En sus sueños solía ser peor aún. No era abatimiento. Era angustia pura y simple que hacía que el cuerpo se le moviera como un péndulo, que girase y cayese, que las piernas se enrollasen en la sábana y la convirtiesen en un rollo de tela empapado de sudor en medio de la cama. Totalmente natural, abandonado al ser que era, sin posibilidad de defenderse pensando en otra cosa, como solía hacer cuando estaba despierto.
Pero no aquella noche.
Otro veranillo indio de hacía casi cincuenta años. A Jan Lewin le han regalado la primera bicicleta de verdad. Una Crescent Valiant de color rojo que lleva el nombre del antiguo caballero Príncipe Valiant, que vivió hace tanto que ni siquiera había bicicletas, solo caballos.
Su padre sujeta la parte trasera de la bicicleta por enésima vez, ya ha perdido la cuenta; la sujeta fuerte del portaequipajes y lo va animando.
Él se aferra al manillar, pedalea con todas sus fuerzas y por lo menos ya no cierra los ojos un segundo antes, cuando sabe que va a caerse y a desollarse las rodillas.
Y ahora solo queda lo peor. El sendero de grava entre la valla blanca y la fachada roja de la casa, donde su madre seguramente está haciendo tortitas, puesto que es jueves.
«No pasa nada, Jan —grita el padre a su espalda—. Yo te sujeto.
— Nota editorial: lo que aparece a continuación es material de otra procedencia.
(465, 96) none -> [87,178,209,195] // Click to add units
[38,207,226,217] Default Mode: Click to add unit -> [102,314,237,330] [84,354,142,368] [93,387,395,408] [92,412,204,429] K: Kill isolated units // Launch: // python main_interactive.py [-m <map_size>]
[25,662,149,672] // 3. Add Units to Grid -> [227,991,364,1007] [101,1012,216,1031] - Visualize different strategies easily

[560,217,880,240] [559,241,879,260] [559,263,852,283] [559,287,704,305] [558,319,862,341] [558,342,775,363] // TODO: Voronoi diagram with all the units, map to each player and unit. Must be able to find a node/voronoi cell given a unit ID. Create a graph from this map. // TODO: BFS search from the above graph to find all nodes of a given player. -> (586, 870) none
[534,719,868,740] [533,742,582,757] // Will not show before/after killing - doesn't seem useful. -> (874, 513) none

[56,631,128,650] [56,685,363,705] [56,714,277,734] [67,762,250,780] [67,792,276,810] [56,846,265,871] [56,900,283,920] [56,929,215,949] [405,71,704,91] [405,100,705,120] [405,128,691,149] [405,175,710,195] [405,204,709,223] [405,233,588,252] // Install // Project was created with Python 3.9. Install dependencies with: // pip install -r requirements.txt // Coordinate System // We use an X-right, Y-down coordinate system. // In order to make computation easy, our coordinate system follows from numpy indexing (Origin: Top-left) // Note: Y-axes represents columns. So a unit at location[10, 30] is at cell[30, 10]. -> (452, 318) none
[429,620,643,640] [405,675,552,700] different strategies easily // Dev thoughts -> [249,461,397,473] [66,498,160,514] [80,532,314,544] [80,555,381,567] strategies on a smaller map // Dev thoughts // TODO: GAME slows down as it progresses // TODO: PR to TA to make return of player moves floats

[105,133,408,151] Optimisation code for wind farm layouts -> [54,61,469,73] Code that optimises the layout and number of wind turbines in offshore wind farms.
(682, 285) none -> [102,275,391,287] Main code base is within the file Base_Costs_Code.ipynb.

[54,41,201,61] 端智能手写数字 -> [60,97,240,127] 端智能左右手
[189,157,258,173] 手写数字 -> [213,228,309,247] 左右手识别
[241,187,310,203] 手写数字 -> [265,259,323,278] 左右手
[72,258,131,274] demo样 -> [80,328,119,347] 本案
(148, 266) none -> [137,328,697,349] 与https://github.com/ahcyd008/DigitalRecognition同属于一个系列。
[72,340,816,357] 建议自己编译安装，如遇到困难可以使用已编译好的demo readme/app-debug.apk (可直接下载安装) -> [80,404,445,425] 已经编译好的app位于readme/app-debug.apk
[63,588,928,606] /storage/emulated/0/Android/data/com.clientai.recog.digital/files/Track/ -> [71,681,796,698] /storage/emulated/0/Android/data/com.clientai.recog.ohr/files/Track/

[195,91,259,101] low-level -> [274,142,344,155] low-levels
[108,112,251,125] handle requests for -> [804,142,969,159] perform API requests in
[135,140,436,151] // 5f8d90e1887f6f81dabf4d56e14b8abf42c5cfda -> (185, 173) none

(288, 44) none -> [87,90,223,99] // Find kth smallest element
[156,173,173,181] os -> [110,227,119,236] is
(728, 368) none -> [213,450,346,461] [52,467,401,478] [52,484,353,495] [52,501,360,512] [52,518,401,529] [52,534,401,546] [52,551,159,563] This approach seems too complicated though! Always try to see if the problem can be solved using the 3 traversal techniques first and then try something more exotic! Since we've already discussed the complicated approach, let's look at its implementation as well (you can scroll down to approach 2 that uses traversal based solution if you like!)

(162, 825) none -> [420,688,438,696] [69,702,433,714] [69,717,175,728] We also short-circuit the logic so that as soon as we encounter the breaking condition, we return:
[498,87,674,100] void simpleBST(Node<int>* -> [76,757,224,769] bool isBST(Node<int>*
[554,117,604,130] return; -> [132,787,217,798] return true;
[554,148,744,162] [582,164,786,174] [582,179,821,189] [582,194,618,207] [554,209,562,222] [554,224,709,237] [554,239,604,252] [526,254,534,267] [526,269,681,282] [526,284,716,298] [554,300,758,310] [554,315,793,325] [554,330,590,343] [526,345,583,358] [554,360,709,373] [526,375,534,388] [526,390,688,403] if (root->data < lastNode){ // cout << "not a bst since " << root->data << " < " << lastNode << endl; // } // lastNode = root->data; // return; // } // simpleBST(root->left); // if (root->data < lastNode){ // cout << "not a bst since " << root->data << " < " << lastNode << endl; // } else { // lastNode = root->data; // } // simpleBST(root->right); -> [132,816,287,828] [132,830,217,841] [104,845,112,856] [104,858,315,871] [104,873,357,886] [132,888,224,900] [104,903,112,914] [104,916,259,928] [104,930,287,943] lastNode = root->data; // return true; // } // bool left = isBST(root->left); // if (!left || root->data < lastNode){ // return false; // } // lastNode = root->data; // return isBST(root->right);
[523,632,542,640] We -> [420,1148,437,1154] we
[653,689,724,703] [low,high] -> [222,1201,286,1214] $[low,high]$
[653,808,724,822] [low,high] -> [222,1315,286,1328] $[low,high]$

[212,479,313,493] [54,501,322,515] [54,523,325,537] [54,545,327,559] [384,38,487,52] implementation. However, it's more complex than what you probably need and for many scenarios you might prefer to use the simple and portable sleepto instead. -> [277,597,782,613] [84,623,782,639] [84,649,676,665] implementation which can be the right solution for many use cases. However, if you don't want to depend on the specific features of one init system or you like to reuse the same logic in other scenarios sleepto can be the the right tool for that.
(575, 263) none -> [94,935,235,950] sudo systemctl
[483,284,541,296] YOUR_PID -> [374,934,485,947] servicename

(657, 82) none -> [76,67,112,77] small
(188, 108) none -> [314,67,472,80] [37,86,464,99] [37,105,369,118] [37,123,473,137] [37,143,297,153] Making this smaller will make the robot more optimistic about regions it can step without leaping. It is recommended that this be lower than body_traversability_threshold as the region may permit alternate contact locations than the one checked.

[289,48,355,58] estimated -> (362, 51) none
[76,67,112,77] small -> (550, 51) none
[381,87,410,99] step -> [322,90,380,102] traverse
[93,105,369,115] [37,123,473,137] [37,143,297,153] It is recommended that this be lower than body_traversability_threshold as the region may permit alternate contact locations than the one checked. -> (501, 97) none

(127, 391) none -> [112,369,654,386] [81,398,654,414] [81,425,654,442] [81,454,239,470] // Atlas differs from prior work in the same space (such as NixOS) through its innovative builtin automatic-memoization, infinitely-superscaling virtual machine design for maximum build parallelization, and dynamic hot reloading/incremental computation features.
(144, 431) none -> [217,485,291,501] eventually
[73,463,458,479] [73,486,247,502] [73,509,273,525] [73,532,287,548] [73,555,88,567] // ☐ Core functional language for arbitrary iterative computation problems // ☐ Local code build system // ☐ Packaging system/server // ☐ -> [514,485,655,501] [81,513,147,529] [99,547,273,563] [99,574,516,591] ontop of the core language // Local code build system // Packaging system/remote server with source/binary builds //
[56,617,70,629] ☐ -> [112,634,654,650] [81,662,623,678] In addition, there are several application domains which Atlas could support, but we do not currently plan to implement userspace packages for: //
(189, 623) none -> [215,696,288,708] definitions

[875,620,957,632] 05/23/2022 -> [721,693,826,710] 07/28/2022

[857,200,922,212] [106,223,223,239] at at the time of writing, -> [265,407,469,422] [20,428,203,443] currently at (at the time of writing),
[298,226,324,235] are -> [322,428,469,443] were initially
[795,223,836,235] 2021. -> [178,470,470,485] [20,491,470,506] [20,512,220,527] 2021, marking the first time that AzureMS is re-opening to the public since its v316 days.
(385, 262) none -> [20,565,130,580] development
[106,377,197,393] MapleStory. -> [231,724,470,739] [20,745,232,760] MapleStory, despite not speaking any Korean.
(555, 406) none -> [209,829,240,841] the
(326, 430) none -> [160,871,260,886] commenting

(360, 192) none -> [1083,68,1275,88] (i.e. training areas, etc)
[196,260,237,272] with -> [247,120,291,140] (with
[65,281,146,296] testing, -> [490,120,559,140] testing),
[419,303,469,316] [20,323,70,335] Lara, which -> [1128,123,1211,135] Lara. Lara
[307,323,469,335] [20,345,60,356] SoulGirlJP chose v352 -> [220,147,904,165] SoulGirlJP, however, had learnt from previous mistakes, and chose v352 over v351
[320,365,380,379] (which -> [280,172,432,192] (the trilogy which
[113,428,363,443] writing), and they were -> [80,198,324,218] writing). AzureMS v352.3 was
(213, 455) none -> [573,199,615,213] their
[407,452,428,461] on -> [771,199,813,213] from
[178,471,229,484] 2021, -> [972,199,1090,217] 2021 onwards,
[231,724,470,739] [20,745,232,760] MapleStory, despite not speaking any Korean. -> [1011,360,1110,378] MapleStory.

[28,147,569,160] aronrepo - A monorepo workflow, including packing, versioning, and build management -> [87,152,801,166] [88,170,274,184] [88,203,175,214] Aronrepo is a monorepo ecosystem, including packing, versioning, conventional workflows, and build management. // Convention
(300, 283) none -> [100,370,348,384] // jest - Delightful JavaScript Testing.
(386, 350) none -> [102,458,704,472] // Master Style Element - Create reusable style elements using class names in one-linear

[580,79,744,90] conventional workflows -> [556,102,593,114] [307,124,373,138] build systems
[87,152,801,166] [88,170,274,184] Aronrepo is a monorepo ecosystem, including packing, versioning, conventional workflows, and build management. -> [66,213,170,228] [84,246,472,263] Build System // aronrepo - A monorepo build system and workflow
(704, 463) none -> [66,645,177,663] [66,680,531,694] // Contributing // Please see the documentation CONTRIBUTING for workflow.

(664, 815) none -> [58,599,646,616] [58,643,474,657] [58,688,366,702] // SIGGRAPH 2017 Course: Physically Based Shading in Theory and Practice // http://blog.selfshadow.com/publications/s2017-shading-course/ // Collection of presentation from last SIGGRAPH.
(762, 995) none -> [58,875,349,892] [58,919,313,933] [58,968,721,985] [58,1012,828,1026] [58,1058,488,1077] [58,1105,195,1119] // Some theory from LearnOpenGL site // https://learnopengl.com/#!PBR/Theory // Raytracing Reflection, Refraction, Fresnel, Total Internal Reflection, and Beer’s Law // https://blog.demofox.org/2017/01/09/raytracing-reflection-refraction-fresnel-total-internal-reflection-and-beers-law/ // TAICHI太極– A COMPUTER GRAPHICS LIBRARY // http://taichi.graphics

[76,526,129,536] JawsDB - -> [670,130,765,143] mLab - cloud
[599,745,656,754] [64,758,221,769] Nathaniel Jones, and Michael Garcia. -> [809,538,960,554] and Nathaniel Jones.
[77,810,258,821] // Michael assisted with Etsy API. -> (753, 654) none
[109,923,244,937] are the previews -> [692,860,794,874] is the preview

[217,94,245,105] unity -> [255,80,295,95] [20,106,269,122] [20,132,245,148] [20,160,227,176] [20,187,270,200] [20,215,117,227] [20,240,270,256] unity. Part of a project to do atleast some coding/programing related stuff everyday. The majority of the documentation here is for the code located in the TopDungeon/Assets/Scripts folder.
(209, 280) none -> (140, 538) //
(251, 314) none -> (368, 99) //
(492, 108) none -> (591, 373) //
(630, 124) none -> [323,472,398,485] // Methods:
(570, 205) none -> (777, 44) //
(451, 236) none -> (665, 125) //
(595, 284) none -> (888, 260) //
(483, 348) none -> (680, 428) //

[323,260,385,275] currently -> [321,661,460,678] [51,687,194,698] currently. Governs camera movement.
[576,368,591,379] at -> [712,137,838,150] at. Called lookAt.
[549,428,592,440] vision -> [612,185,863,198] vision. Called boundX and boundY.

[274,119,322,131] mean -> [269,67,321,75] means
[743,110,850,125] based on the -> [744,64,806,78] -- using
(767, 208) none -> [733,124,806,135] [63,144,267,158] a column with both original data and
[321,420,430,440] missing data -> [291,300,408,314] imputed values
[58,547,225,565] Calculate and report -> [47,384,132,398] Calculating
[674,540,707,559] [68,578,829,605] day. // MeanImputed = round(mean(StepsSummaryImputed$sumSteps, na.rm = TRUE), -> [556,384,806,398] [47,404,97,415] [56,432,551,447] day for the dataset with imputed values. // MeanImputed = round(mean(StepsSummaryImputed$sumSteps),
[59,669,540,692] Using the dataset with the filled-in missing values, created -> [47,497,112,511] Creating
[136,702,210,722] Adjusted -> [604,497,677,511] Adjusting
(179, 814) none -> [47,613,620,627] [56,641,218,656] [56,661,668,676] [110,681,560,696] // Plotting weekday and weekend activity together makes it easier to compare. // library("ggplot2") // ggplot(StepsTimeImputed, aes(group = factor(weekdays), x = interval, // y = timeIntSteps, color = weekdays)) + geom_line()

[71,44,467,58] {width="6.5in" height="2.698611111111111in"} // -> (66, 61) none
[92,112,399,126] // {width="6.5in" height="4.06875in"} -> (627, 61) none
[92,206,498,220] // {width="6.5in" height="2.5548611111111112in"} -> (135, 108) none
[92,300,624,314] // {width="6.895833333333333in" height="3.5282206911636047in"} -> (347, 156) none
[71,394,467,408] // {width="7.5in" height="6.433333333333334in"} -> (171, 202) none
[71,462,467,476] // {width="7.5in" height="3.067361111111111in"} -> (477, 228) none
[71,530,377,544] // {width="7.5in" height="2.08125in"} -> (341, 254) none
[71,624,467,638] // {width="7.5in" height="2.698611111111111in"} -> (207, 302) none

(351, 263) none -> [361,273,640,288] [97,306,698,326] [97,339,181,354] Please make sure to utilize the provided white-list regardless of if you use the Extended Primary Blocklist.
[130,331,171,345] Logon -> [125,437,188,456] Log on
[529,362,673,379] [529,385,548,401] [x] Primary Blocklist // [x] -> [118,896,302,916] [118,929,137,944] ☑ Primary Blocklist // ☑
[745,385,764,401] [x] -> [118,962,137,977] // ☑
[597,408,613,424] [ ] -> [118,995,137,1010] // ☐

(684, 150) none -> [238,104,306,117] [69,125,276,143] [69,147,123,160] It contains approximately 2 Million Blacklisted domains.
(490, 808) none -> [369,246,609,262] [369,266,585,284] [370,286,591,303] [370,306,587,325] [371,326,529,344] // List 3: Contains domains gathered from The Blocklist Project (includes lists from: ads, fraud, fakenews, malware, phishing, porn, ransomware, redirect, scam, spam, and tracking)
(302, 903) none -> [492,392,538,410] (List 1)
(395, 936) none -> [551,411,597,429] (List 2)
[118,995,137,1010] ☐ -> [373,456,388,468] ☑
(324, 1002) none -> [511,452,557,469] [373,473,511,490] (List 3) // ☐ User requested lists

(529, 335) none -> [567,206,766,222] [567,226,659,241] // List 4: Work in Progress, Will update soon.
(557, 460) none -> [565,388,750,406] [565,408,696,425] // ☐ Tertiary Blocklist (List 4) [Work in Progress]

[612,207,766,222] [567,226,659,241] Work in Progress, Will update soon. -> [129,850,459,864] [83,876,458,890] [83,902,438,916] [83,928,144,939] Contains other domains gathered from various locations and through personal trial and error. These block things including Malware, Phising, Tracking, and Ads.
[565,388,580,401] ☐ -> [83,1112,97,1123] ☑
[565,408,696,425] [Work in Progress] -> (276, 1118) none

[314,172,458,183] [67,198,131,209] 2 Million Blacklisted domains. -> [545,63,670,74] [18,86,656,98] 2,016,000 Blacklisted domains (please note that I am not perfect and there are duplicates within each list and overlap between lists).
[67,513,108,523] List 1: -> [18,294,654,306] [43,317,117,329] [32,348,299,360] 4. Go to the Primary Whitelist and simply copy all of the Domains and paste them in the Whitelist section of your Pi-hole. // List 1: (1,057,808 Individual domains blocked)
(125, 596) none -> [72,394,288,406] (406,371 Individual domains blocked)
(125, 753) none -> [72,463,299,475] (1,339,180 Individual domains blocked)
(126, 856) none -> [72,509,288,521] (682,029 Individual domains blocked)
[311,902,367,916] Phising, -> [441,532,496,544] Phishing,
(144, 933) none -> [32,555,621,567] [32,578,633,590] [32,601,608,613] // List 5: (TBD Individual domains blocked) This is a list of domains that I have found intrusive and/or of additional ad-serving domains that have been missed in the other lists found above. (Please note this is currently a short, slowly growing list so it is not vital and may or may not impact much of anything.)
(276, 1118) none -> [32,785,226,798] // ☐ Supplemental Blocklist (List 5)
No pasa nada. Te sujeto».
Jan pedalea y guía con más firmeza que de costumbre, porque su padre va sujetándolo, y más allá, delante de la casa, frena despacio, pone el pie izquierdo en el suelo y se baja de la bicicleta.
Y, cuando se da media vuelta, ve que su padre sigue allí, junto a la valla blanca, sonriendo con la cara bronceada, y está demasiado lejos como para que pueda alborotarle el pelo, pero ya no le hace falta.